Habertürk
    Takipde Kalın!
      Günlük gelişmeleri takip edebilmek için habertürk uygulamasını indirin

        Bedava çay ve kek dağıtılacak millet kıraathaneleri ne zaman açılacak bilmiyorum.

        Belki açılanlar da vardır.

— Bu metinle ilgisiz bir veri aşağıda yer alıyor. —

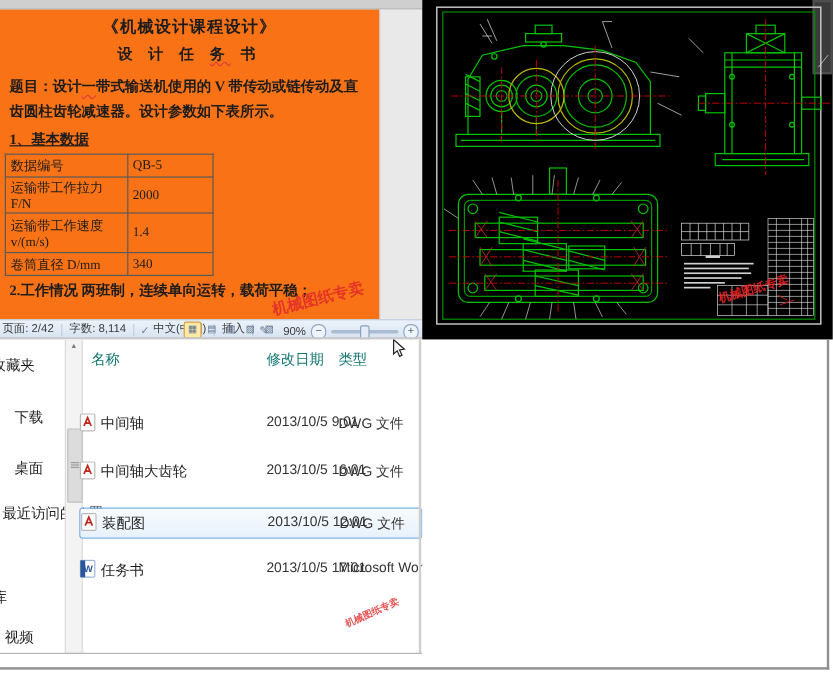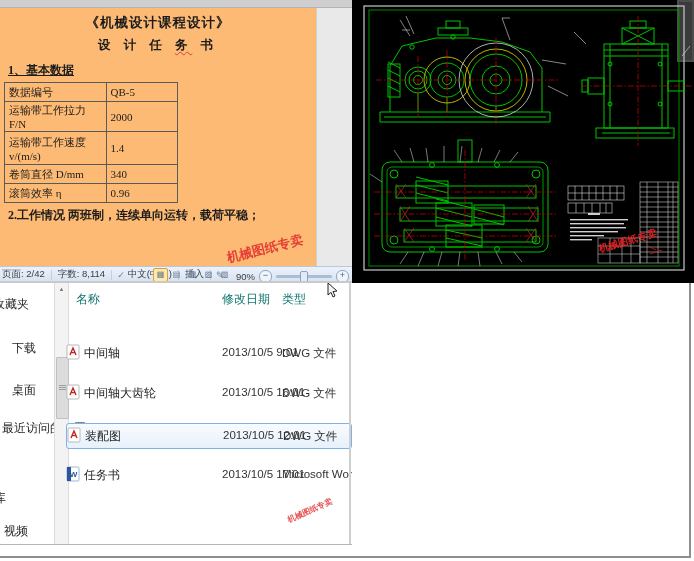--- a/index.html
+++ b/index.html
@@ -1,21 +1,21 @@
 <!DOCTYPE html>
 <html><head>
 <meta charset="utf-8">
 <style>
   html,body{margin:0;padding:0;background:#fff;}
   #screen{position:relative;width:694px;height:561px;overflow:hidden;
           font-family:"Liberation Sans",sans-serif;background:#fff;}
   
   #word-pane{position:absolute;left:0;top:0;width:352px;height:283px;background:#fff;}
   .win-top-strip{position:absolute;left:0;top:0;width:352px;height:7px;background:#cfcfcf;border-bottom:1px solid #b3b3b3;}
-  .doc-page{position:absolute;left:0;top:8px;width:316px;height:258px;background:#fdba74;overflow:hidden;}
+  .doc-page{position:absolute;left:0;top:8px;width:316px;height:258px;background:#f97316;overflow:hidden;}
   .doc-margin{position:absolute;left:316px;top:8px;width:36px;height:258px;background:#e9e9e9;border-left:1px solid #d0d0d0;}
   .doc-content{position:relative;width:100%;height:100%;font-family:"Liberation Serif","DejaVu Serif",serif;color:#1c1c1c;}
   .doc-title{margin:6px 0 5px 0;text-align:center;font-size:13.5px;font-weight:bold;letter-spacing:1px;}
   .doc-subtitle{margin:0 0 8px 0;text-align:center;font-size:12.5px;font-weight:bold;letter-spacing:5px;}
   .squiggle{text-decoration:underline wavy #e03a3a 1px;text-underline-offset:2px;}
   .doc-topic{margin:0 6px 4px 8px;font-size:12px;line-height:21px;font-weight:600;}
   .doc-topic b{font-weight:bold;}
   .doc-h1{margin:1px 0 3px 8px;font-size:12px;font-weight:600;text-decoration:underline;}
   table.doc-table{border-collapse:collapse;margin-left:4px;width:174px;font-size:11px;}
   table.doc-table td{border:1px solid #5a5a5a;padding:1px 4px;vertical-align:middle;}
@@ -76,42 +76,39 @@
 
 <div id="screen">
 
   <div id="word-pane">
     <div class="win-top-strip"></div>
     <div class="doc-margin"></div>
     <div class="doc-page">
       <div class="doc-content">
         <div class="doc-title">《机械设计课程设计》</div>
         <div class="doc-subtitle"><span>设 计 任 </span><span class="squiggle">务</span><span> 书</span></div>
+        <div class="doc-topic"><b>题目：</b><span>设计</span><span class="squiggle">一</span><span>带式输送机使用的 V 带传动或链传动及直齿圆柱齿轮减速器。设计参数如下表所示。</span></div>
         <div class="doc-h1">1、基本数据</div>
         <table class="doc-table">
           <tbody>
               <tr class="row-std">
                 <td class="lbl">数据编号</td>
                 <td class="val">QB-5</td>
               </tr>
           <tr class="row-std">
                 <td class="lbl">运输带工作拉力 F/N</td>
                 <td class="val">2000</td>
               </tr>
           <tr class="row-tall">
                 <td class="lbl">运输带工作速度 v/(m/s)</td>
                 <td class="val">1.4</td>
               </tr>
           <tr class="row-std">
                 <td class="lbl">卷筒直径 D/mm</td>
                 <td class="val">340</td>
-              </tr>
-          <tr class="row-std">
-                <td class="lbl">滚筒效率 η</td>
-                <td class="val">0.96</td>
               </tr>
         </tbody>
           </table>
         <div class="doc-paras">
           <div>2.工作情况 两班制，连续单向运转，载荷平稳；</div>
 
         </div>
       </div>
     </div>
     <div class="watermark" id="wm-doc">机械图纸专卖</div>

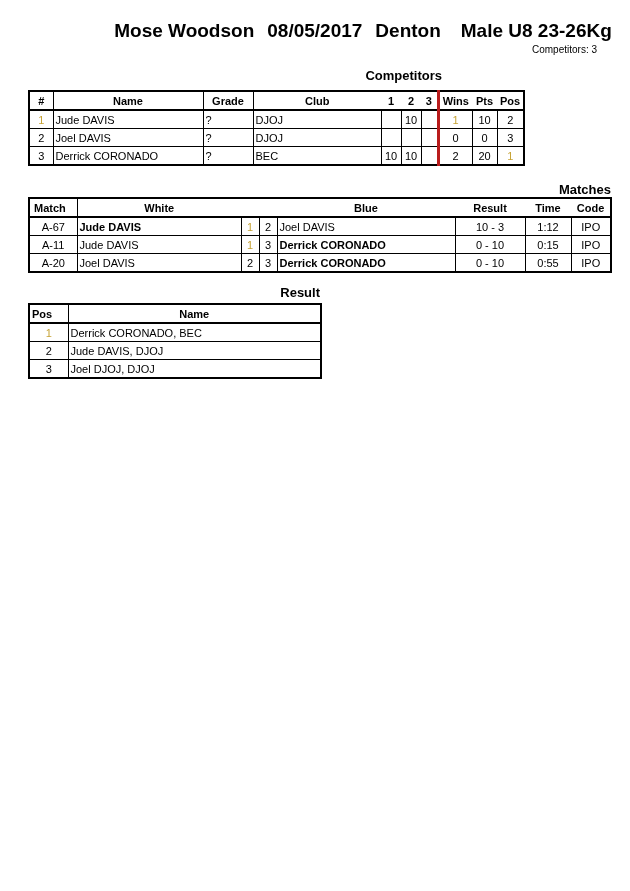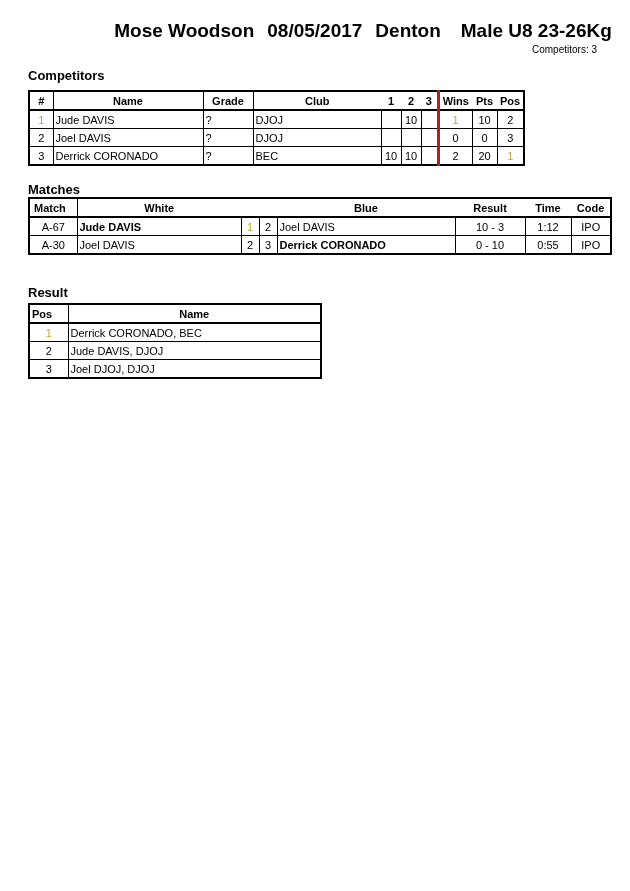--- a/index.html
+++ b/index.html
@@ -11,21 +11,21 @@
   .title{
     position:absolute;top:20px;left:0;width:630px;text-align:center;
     font-weight:bold;font-size:19px;white-space:nowrap;letter-spacing:0px;padding-left:48px;
   }
   .title .gap-s{margin-right:13px;}
   .title .gap-l{margin-right:20px;}
   .comp-count{
     position:absolute;top:44px;right:33px;font-size:10px;
   }
   .section-heading{
-    position:absolute;font-weight:bold;font-size:13px;text-align:left;
+    position:absolute;font-weight:bold;font-size:13px;text-align:right;
   }
   #h-competitors{top:68px;left:28px;width:414px;}
   #h-matches{top:182px;left:28px;width:583px;}
   #h-results{top:285px;left:28px;width:292px;}
 
   table{
     position:absolute;border-collapse:collapse;table-layout:fixed;
     font-size:11px;border:2px solid #000;
   }
   #t-competitors{top:90px;left:28px;}
@@ -151,21 +151,31 @@
       <td class="c">A-67</td>
       <td class="l" style="font-weight: 700;">Jude DAVIS</td>
       <td class="c" style="color: rgb(198, 162, 52);">1</td>
       <td class="c">2</td>
       <td class="l">Joel DAVIS</td>
       <td class="c">10 - 3</td>
       <td class="c">1:12</td>
       <td class="c">IPO</td>
     </tr>
     <tr>
-      <td class="c">A-30</td>
+      <td class="c">A-11</td>
+      <td class="l">Jude DAVIS</td>
+      <td class="c" style="color: rgb(198, 162, 52);">1</td>
+      <td class="c">3</td>
+      <td class="l" style="font-weight: 700;">Derrick CORONADO</td>
+      <td class="c">0 - 10</td>
+      <td class="c">0:15</td>
+      <td class="c">IPO</td>
+    </tr>
+    <tr>
+      <td class="c">A-20</td>
       <td class="l">Joel DAVIS</td>
       <td class="c">2</td>
       <td class="c">3</td>
       <td class="l" style="font-weight: 700;">Derrick CORONADO</td>
       <td class="c">0 - 10</td>
       <td class="c">0:55</td>
       <td class="c">IPO</td>
     </tr>
   </tbody>
 </table>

Görmediysem kusuruma bakmayın.

        Ama bana sorarsanız Türkiye’nin kıraathanelerden daha acil bir ihtiyacı var.

        Sosyal medyaya, en basit olaylara verilen tepkilere, tartışma konularına, insanların birbirlerine yönelik incir çekirdeğini doldurmayacak şeylerden kaynaklanan öfke ve düşmanlığına bakıyorum. İnanamıyorum.

        En basit tartışma konularının hakarete, en küçük siyasal düşünce farklılıklarının düşmanlığa dönmesini aklım almıyor.

        Bir futbol yorumuna bile “Geberirsin inşallah” diye tweet atılmasına, oturduğu semtten dolayı bile insanların yaftalanmasına aklım sırrım ermiyor.

        Toplumun bir öfke bulutu içinde yaşamasından, herkesin sürekli bir “gider” yapmasından, her şeye “atarlanılmasından” korkuyorum.

        İfratla tefrit arasında gidip geldiğimiz çok ortada.

        Ve benim buradan vardığım sonuç şudur.

        Giderek akıl sağlığımızı yitiriyoruz.

        Mantıklı ve makul düşünme yeteneğimizi yok etmişiz ve daha vahimi bunun farkında değiliz.

        Çok açık ki, bu ülkenin “millet kıraathanelerinden” daha önce “millet psikiyatrhanelerine” ihtiyacı var.

        Yoksa yakında birbirimizin gözünü oyacak hale geleceğiz. Ki belki de geldik.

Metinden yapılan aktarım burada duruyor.